If journalism is the first draft of history, the front pages of Aviation International News over the last two years serve to chronicle the forces that have darkened business aviation’s sky for the past two years. It has been a rough flight, riding a spectacular updraft until encountering a brutal shear 18 months ago and fighting a severe downdraft since. Despite some breaks in the weather recently, the business jet is by no means in the clear yet.
It’s well known that business aviation’s fortunes are elastically hitched to the ebb and flow of the economy, lagging them by a year or so, and the last down cycle was triggered by the chaos and angst that followed the terrorist attacks of Sept. 11, 2001. Aviation, both commercial and business, felt this event hard because airliners had been commandeered as the weapon, and the process of beefing up security to prevent a repeat is still under way nearly 10 years later.
The TSA’s so-called Large Aircraft Security Program (LASP) proposal revealed how little it knew (or how little it would acknowledge) about the way business aviation operates, but lobbying and education efforts by the Washington alphabet groups and scathing coverage by the aviation press persuaded the agency to hold a series of public meetings around the U.S. to hear from the people in business aviation’s trenches. Their message was polite, loud and clear, and the TSA withdrew its original LASP. A revised proposal is due out for comment by late this year.
The specter of LASP was actually a more menacing threat to business aviation than the crumbling economy, which (although never on this scale since the 1930s) has wobbled before but always righted itself. A bad rule made law, however, could have inflicted a harsher and more enduring blow on bizav. Until the TSA releases its revised large aircraft security proposal it would be premature for business aviation to regard LASP as a bullet dodged, but so far this has been a victory of sorts.
The sour economy, however, is many tentacled and continues
to ensnare business aviation by bloating the inventory of used aircraft and stifling demand for new ones. Since the recession took hold in the latter half of 2008, business aviation has lost some 30,000 jobs at OEMs, flight departments and the service industry that supports them. Most disturbing, this damage has been inflicted on a $150 billion industry employing 1.2 million people with the active approval of the U.S. government.

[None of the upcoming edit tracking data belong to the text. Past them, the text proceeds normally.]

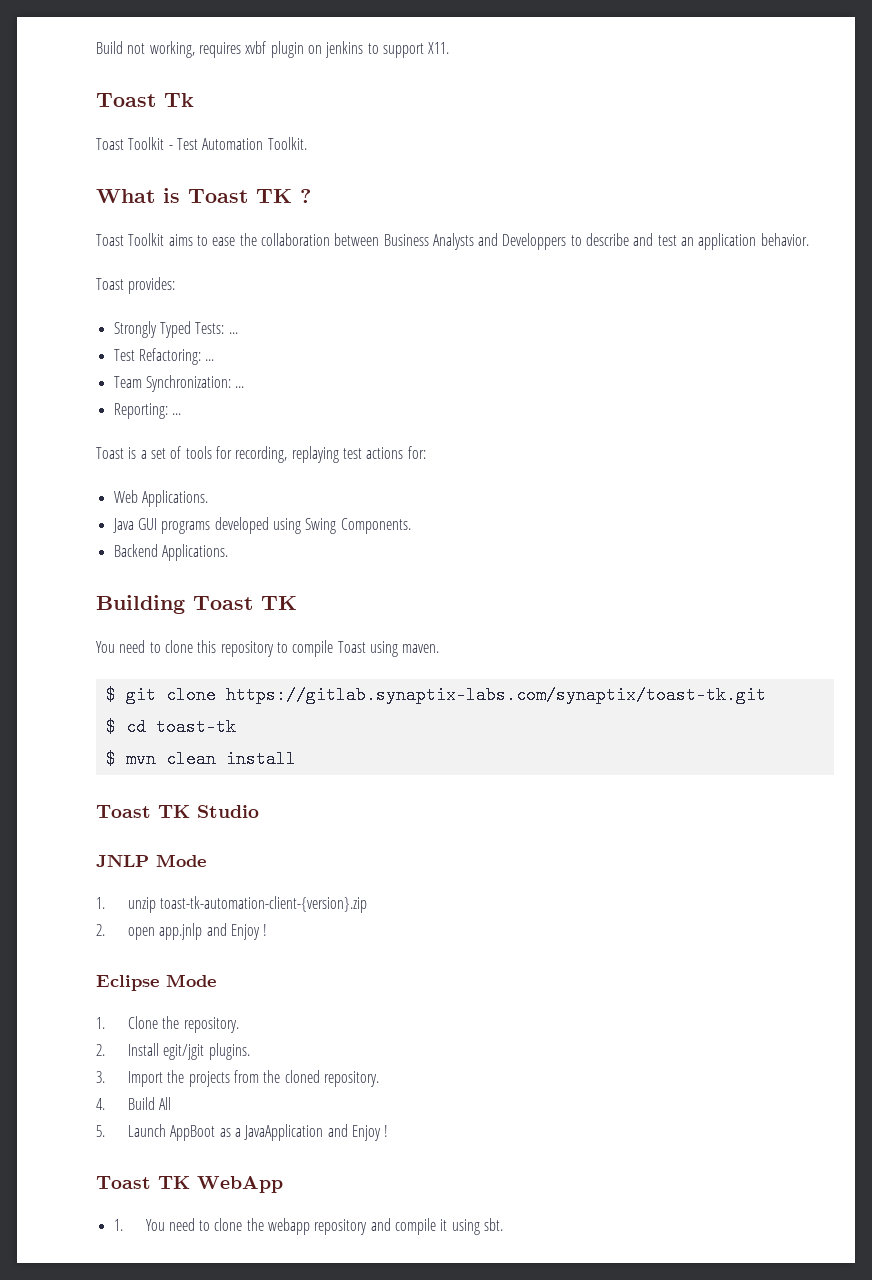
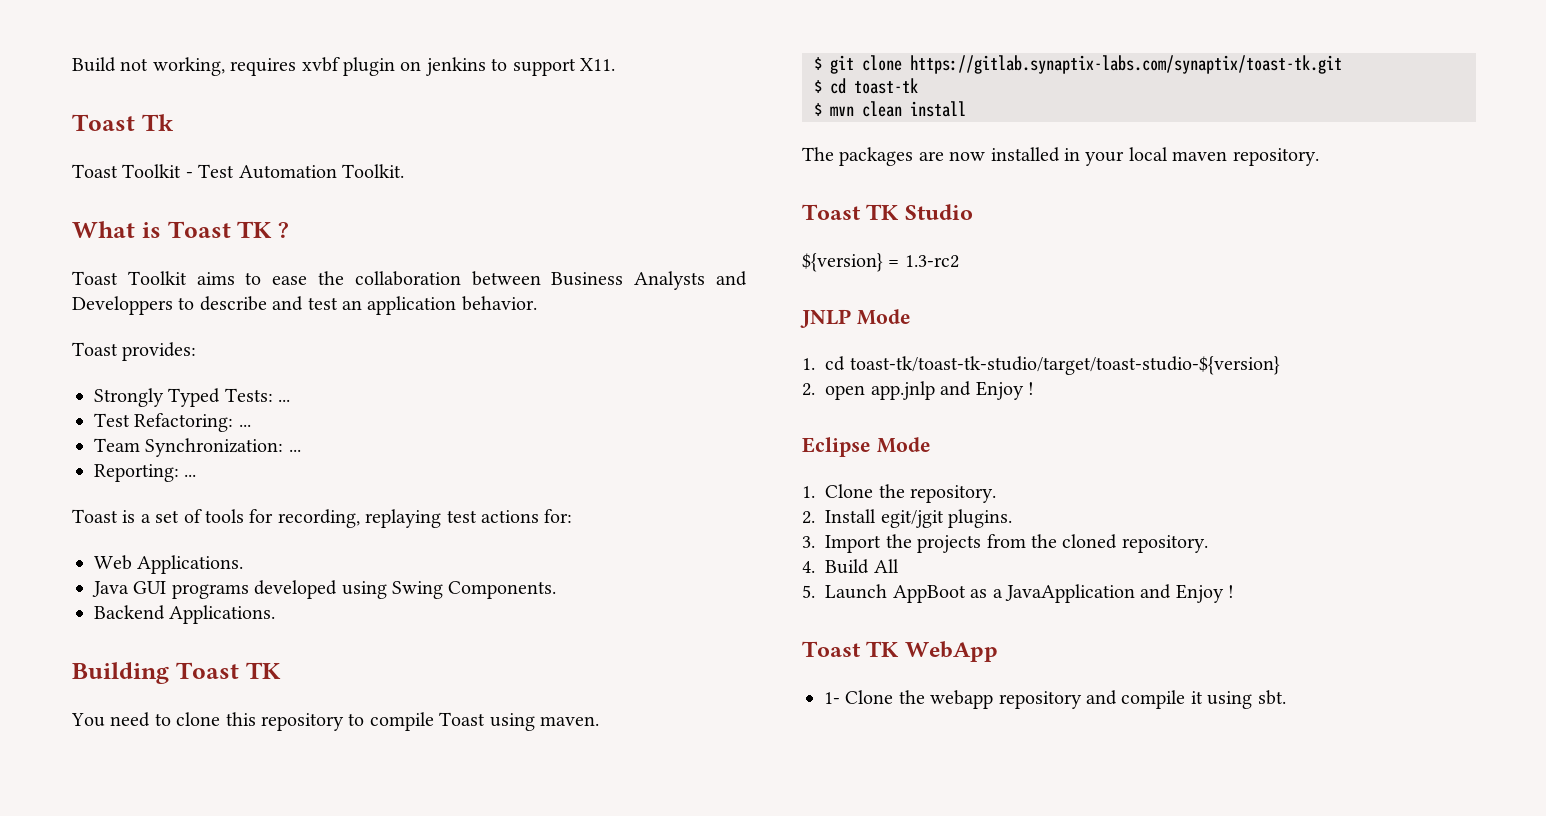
(296, 759) none -> [802,147,1319,166] // The packages are now installed in your local maven repository.
(259, 811) none -> [802,253,959,272] // ${version} = 1.3-rc2
[127,896,368,913] unzip toast-tk-automation-client-{version}.zip -> [825,356,1280,375] cd toast-tk/toast-tk-studio/target/toast-studio-${version}
[113,1218,243,1231] 1. You need to clone -> [824,690,894,704] 1- Clone

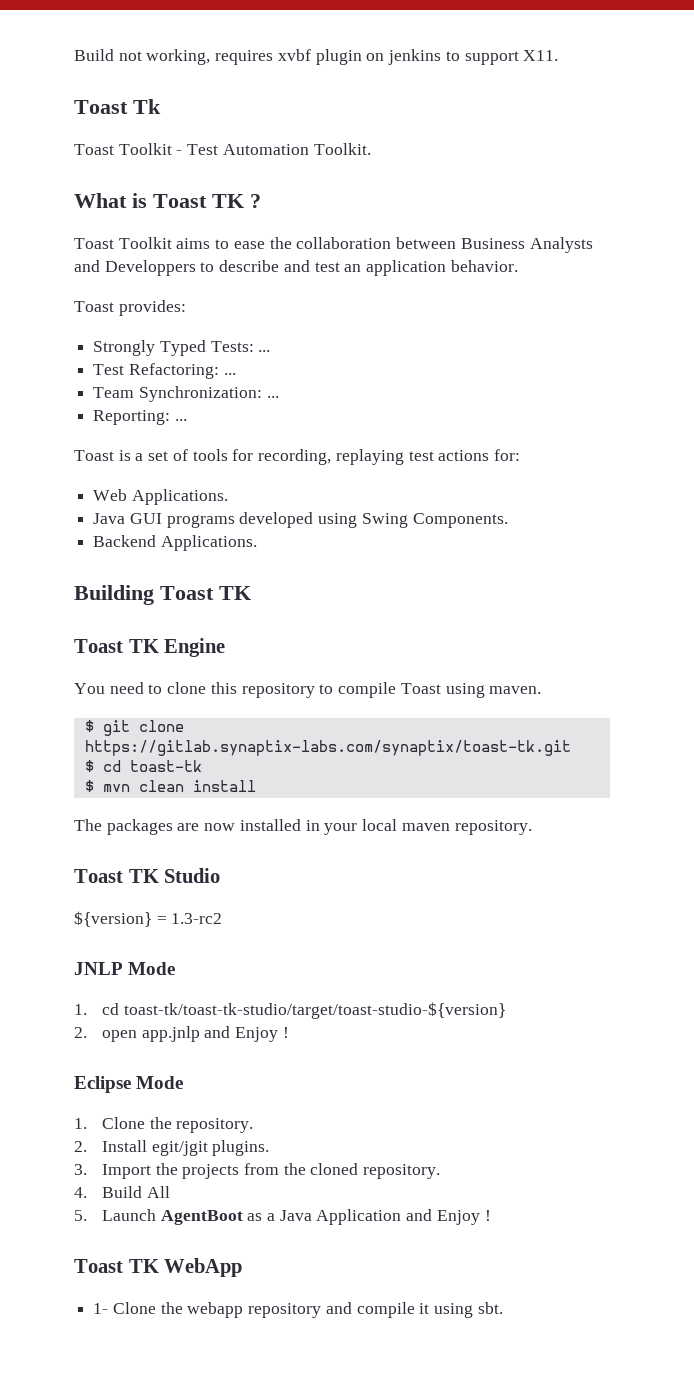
(281, 670) none -> [74,638,226,657] // Toast TK Engine
[892,585,966,603] AppBoot -> [160,1210,243,1225] AgentBoot
[1004,584,1135,603] JavaApplication -> [279,1209,402,1225] Java Application

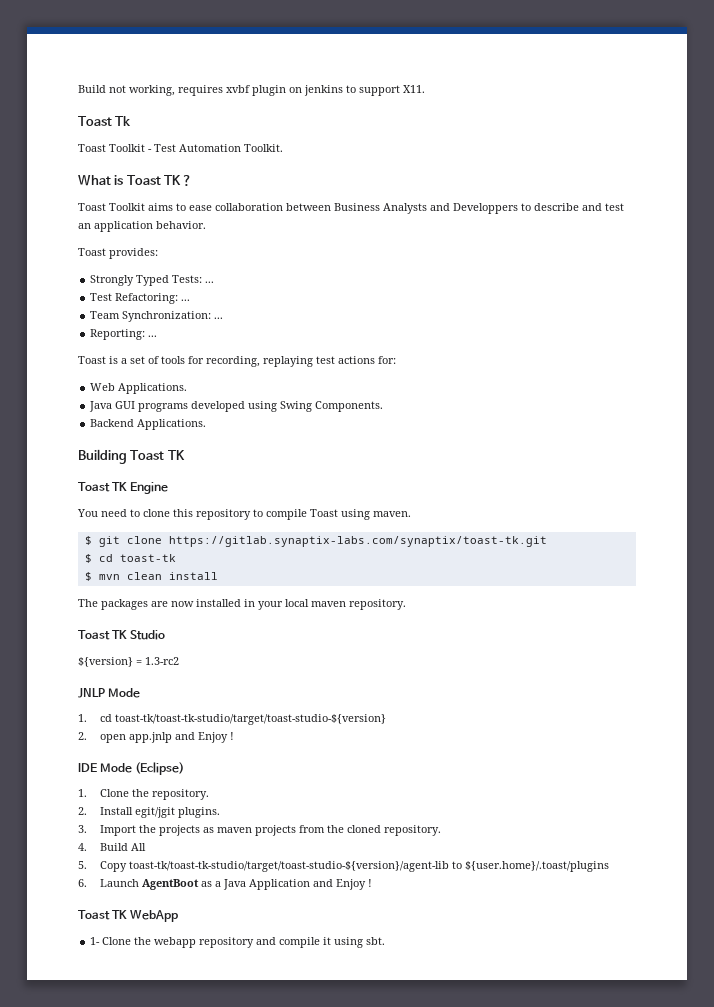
[269,237,292,249] the -> (212, 208) none
[74,1076,184,1093] Eclipse Mode -> [78,762,185,775] IDE Mode (Eclipse)
(240, 1171) none -> [202,825,296,836] as maven projects
(87, 1215) none -> [99,861,609,872] [78,879,87,887] Copy toast-tk/toast-tk-studio/target/toast-studio-${version}/agent-lib to ${user.home}/.toast/plugins // 6.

The Big Three’s SUV-size Blunder
Business aviation could see storm clouds on the horizon as summer in the Northern Hemisphere drew to a close in 2008, but the hammer blow was dealt by the CEOs of the three struggling Detroit car manufacturers when, in December, they each made the staggeringly stupid decision to fly to Washington aboard their $40 million business jets to beg for taxpayer bailout money.
The ensuing “fatcats in their luxury jets” headlines launched a savage backlash on business aviation and did more damage than the economy alone could have wrought. President Obama, a staunch supporter of business aviation in that he has used Air Force One more than any other president in history, chose to portray business jets as yet one more symbol of wretched excess by the very same people who got us into this mess in the first place.
We have subsequently had to witness House Speaker Pelosi clamoring for use of a 757 because a Gulfstream is just too small for her needs, and now we learn that establishment of a TFR (an exclusionary protective bubble placed in the airspace over a presidential destination) has now become a status symbol for other government high-ups as they mingle with their subjects.
Wisely, business aviation’s public voices have chosen to portray this appetite for private lift by government officials as a ringing endorsement of bizav’s benefits and advantages. Privately, of course, all in bizav are seething at the rampant hypocrisy.
In some ways, business aviation had been setting itself up for this “exposure” for decades. Bizav has been aviation’s stealth operator since long before the
F-117 Nighthawk and B-2 were declassified. It has almost always preferred to operate in relative secrecy, and secrecy breeds just the sort of suspicion that erupted after the Big Three Auto bosses blew it. Bizav has been drifting down in the ash cloud ever since.
This is not to say that money has not been tight for the past couple of years, but business jets were suddenly cast in the same disapproving light as red Ferraris in hard times and seen as perks, not as the business transportation tools that the industry had thus far been increasingly successful in portraying.
Bloated Used Inventory
As public furor grew, flight operations declined and pre-owned inventory swelled to alarming new highs as owners felt compelled to hang a for-sale sign on their aircraft. And therein lies a key factor in the bloated inventory of used aircraft: for an unidentifiable number of owners, hanging that for-sale sign was primarily a gesture to symbolize “I feel your pain.” With values slashed by half in some cases, owners knew there had never been a worse time to sell a business aircraft, and those who could possibly avoid it had no intention of parting with their jet or turboprop at a fire-sale price. Market forces have butchered used prices over the past 18 months.
From the standpoint of the buyer, bloating and stagnation in the used jet market is a function of fear of future impoverishment/buying prematurely (missing the bottom) or greed driven by targeting and holding off for that same bottom. Either way, some airplanes have languished on the used market for a couple of years.